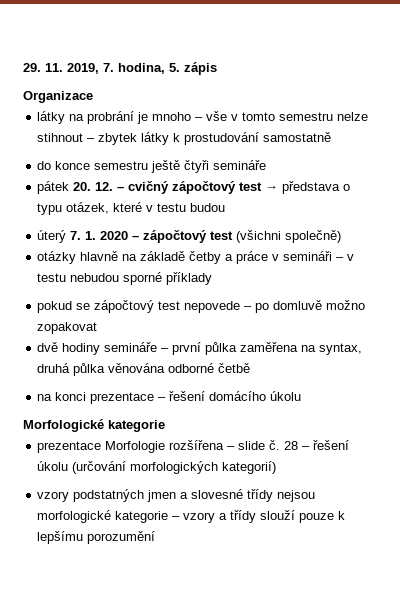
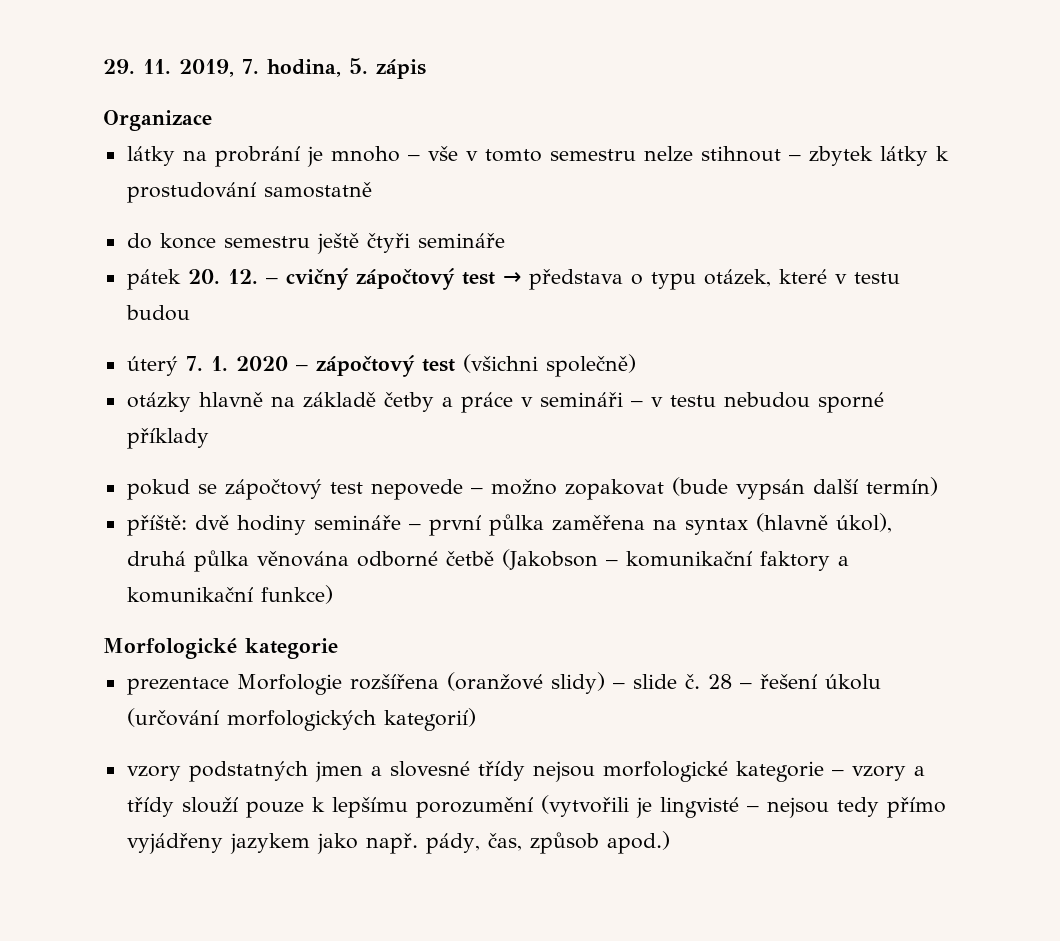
- pokud se zápočtový test nepovede – po domluvě možno zopakovat
- dvě hodiny semináře – první půlka zaměřena na syntax, druhá půlka věnována odborné četbě
- na konci prezentace – řešení domácího úkolu
+ pokud se zápočtový test nepovede – možno zopakovat (bude vypsán další termín)
+ příště: dvě hodiny semináře – první půlka zaměřena na syntax (hlavně úkol), druhá půlka věnována odborné četbě (Jakobson – komunikační faktory a komunikační funkce)
- prezentace Morfologie rozšířena – slide č.
+ prezentace Morfologie rozšířena (oranžové slidy) – slide č.
- vzory podstatných jmen a slovesné třídy nejsou morfologické kategorie – vzory a třídy slouží pouze k lepšímu porozumění
+ vzory podstatných jmen a slovesné třídy nejsou morfologické kategorie – vzory a třídy slouží pouze k lepšímu porozumění (vytvořili je lingvisté – nejsou tedy přímo vyjádřeny jazykem jako např. pády, čas, způsob apod.)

____________

## TASK
Give the data again exactly, image-free.

## RESPONSE
- pokud se zápočtový test nepovede – po domluvě možno zopakovat
- dvě hodiny semináře – první půlka zaměřena na syntax, druhá půlka věnována odborné četbě
- na konci prezentace – řešení domácího úkolu
+ pokud se zápočtový test nepovede – možno zopakovat (bude vypsán další termín)
+ příště: dvě hodiny semináře – první půlka zaměřena na syntax (hlavně úkol), druhá půlka věnována odborné četbě (Jakobson – komunikační faktory a komunikační funkce)
- prezentace Morfologie rozšířena – slide č.
+ prezentace Morfologie rozšířena (oranžové slidy) – slide č.
- vzory podstatných jmen a slovesné třídy nejsou morfologické kategorie – vzory a třídy slouží pouze k lepšímu porozumění
+ vzory podstatných jmen a slovesné třídy nejsou morfologické kategorie – vzory a třídy slouží pouze k lepšímu porozumění (vytvořili je lingvisté – nejsou tedy přímo vyjádřeny jazykem jako např. pády, čas, způsob apod.)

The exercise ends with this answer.